## The input
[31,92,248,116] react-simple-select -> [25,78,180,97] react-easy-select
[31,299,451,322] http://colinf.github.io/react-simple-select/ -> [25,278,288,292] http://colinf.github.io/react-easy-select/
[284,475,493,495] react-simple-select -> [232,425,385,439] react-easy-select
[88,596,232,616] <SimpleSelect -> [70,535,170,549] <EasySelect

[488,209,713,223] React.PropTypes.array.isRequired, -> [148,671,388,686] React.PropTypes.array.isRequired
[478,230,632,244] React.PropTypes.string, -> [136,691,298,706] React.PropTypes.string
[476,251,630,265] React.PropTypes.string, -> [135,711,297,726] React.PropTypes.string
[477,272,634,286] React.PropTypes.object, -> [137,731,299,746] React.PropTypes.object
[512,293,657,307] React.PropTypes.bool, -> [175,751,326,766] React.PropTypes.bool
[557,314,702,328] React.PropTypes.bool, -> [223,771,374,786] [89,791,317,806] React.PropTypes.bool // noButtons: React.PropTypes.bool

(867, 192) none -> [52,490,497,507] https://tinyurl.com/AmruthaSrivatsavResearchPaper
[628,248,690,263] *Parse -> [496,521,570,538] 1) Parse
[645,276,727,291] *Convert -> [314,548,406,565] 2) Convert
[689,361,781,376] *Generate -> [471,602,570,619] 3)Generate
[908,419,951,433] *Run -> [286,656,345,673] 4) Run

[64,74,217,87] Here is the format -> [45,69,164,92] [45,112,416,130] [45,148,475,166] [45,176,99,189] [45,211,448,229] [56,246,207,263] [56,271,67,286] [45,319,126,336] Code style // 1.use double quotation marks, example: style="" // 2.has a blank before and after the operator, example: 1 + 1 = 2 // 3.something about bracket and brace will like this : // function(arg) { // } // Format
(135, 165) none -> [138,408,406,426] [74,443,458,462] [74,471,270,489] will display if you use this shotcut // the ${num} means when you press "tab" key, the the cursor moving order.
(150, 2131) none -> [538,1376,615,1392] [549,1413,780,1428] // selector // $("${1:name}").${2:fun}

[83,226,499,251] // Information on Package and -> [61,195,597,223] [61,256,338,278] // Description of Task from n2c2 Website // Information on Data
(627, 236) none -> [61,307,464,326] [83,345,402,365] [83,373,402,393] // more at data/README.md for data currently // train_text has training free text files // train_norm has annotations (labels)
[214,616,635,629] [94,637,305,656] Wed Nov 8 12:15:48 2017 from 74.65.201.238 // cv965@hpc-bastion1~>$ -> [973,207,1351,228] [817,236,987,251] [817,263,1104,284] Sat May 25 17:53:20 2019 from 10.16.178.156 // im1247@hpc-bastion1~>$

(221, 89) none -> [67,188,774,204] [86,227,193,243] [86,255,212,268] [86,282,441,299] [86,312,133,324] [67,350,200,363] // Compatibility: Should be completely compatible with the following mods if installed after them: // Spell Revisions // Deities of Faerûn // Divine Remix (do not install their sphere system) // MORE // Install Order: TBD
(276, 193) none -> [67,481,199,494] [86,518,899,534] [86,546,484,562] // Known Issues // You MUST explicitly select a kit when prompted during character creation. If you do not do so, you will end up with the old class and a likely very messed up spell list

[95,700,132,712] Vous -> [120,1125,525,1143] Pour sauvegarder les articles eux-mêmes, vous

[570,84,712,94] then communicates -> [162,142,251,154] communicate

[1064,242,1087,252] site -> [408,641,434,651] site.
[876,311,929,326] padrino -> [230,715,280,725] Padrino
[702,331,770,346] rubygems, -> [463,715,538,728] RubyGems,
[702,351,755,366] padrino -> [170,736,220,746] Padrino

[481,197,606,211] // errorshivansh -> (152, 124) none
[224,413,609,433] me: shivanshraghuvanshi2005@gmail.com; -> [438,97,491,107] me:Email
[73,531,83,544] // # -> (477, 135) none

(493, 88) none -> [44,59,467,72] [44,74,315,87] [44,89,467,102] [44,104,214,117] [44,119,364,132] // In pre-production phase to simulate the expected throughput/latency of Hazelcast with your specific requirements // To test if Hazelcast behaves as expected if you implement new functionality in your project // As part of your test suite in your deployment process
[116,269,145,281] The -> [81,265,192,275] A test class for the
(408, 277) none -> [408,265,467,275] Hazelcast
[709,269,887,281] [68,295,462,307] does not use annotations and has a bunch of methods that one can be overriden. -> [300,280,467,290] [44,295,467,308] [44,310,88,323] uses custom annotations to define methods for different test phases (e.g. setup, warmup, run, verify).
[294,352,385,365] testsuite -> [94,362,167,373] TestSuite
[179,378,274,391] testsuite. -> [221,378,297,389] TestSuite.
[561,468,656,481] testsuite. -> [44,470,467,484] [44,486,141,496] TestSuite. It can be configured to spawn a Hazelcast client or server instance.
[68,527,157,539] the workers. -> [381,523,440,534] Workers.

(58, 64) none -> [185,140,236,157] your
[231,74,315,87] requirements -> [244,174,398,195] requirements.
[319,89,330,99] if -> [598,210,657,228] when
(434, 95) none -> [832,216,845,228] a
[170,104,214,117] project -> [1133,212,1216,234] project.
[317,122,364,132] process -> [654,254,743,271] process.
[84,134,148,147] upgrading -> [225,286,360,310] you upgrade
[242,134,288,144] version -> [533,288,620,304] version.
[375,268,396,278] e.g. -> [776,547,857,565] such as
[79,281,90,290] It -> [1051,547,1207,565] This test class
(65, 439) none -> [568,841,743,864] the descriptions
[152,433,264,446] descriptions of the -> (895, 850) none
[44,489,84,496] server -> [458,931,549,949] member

## What the task requires
Send back exactly the lines from the line with "[152,433,264,446] descriptions of" through the end of the records.

## Exercise solution
[152,433,264,446] descriptions of the -> (895, 850) none
[44,489,84,496] server -> [458,931,549,949] member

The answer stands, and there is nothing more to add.